RAW DATA:
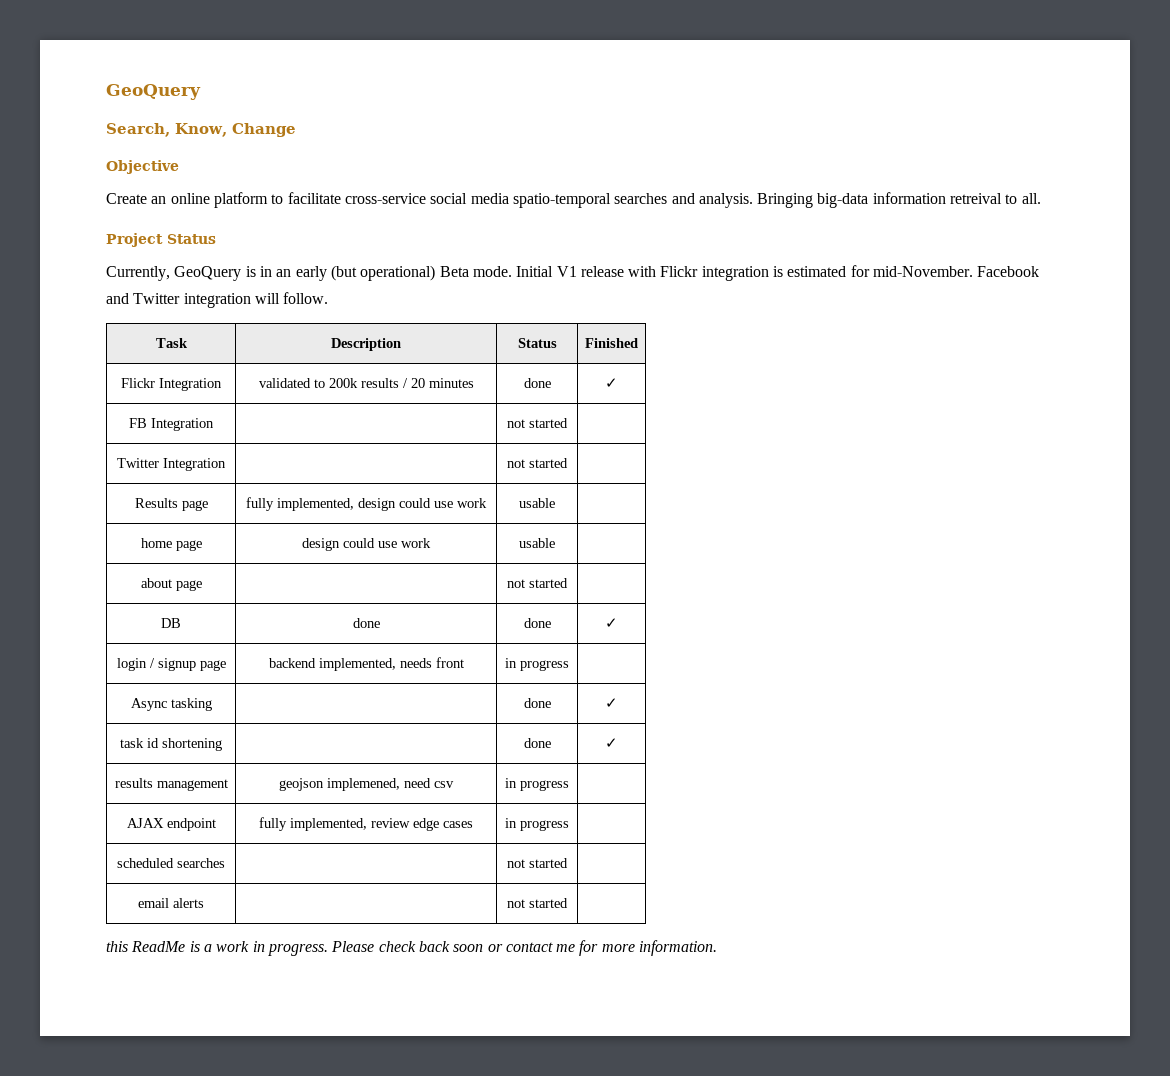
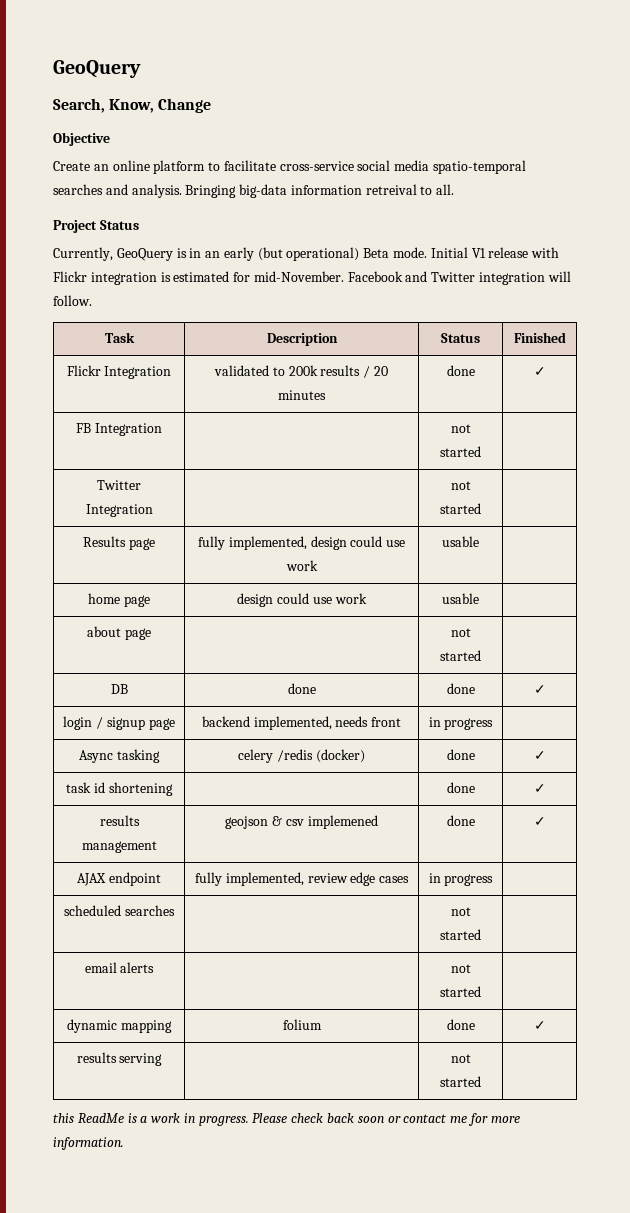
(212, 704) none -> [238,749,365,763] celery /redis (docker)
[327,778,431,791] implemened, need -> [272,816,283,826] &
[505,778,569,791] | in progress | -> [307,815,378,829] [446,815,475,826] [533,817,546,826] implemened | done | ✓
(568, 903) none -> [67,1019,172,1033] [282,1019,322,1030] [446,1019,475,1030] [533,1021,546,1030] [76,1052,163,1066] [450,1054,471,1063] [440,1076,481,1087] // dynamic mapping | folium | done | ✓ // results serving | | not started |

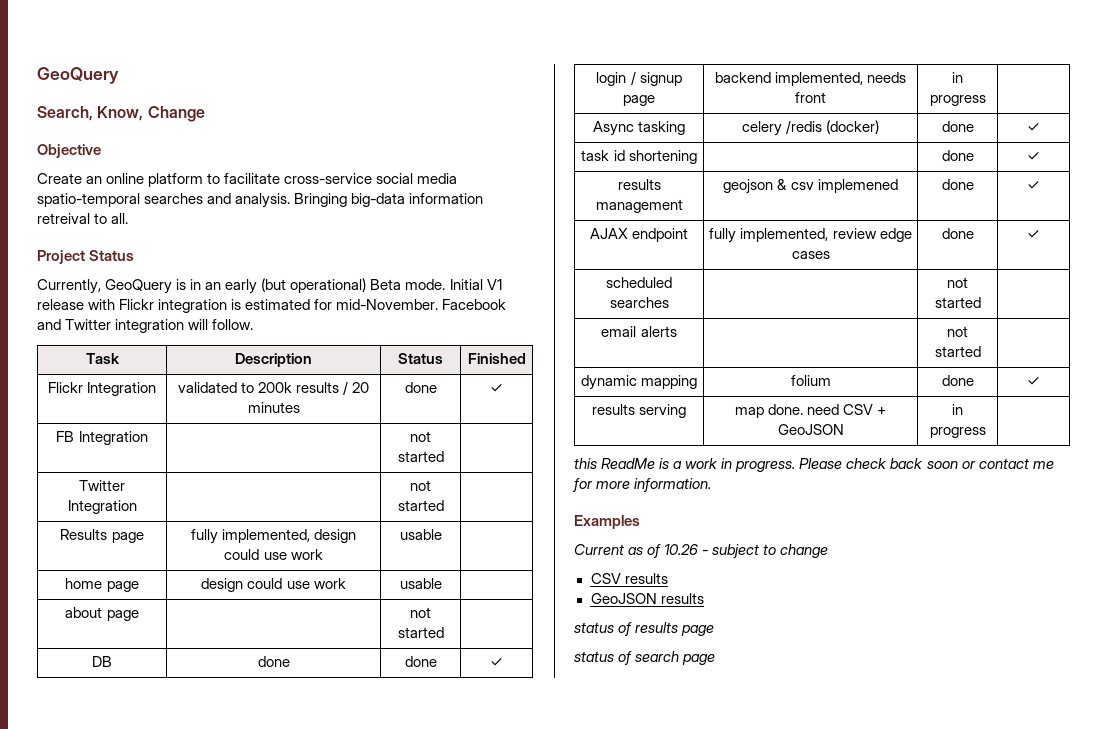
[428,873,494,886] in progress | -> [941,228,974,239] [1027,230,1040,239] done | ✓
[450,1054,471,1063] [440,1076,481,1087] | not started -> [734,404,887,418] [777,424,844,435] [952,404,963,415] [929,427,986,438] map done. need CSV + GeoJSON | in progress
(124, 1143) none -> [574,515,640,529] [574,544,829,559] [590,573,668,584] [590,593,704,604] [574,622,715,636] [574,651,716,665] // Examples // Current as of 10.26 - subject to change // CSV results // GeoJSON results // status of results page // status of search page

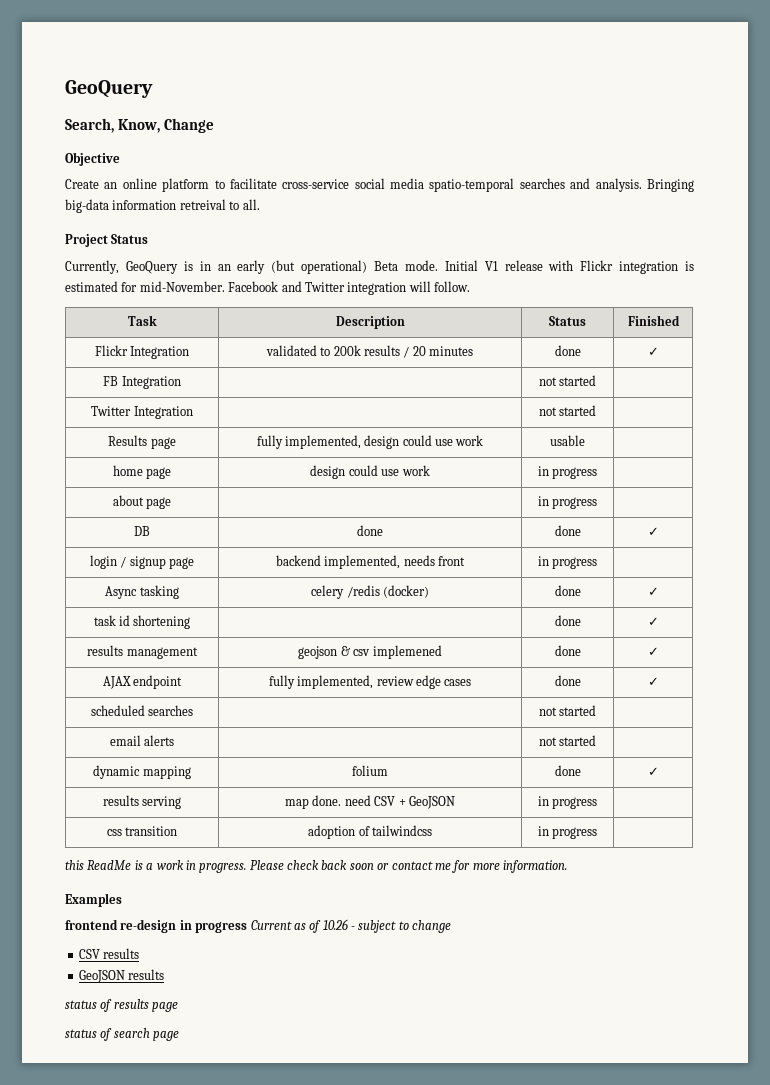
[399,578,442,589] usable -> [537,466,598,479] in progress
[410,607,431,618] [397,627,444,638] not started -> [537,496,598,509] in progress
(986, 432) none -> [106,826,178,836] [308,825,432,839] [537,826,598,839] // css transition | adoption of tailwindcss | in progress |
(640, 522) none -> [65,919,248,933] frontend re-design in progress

WORK TO COMPLETE:
The span to print begins at the line containing "(986, 432) none" and ends at the final line of the entries; print it exactly and print nothing else.

PROBLEM SOLUTION:
(986, 432) none -> [106,826,178,836] [308,825,432,839] [537,826,598,839] // css transition | adoption of tailwindcss | in progress |
(640, 522) none -> [65,919,248,933] frontend re-design in progress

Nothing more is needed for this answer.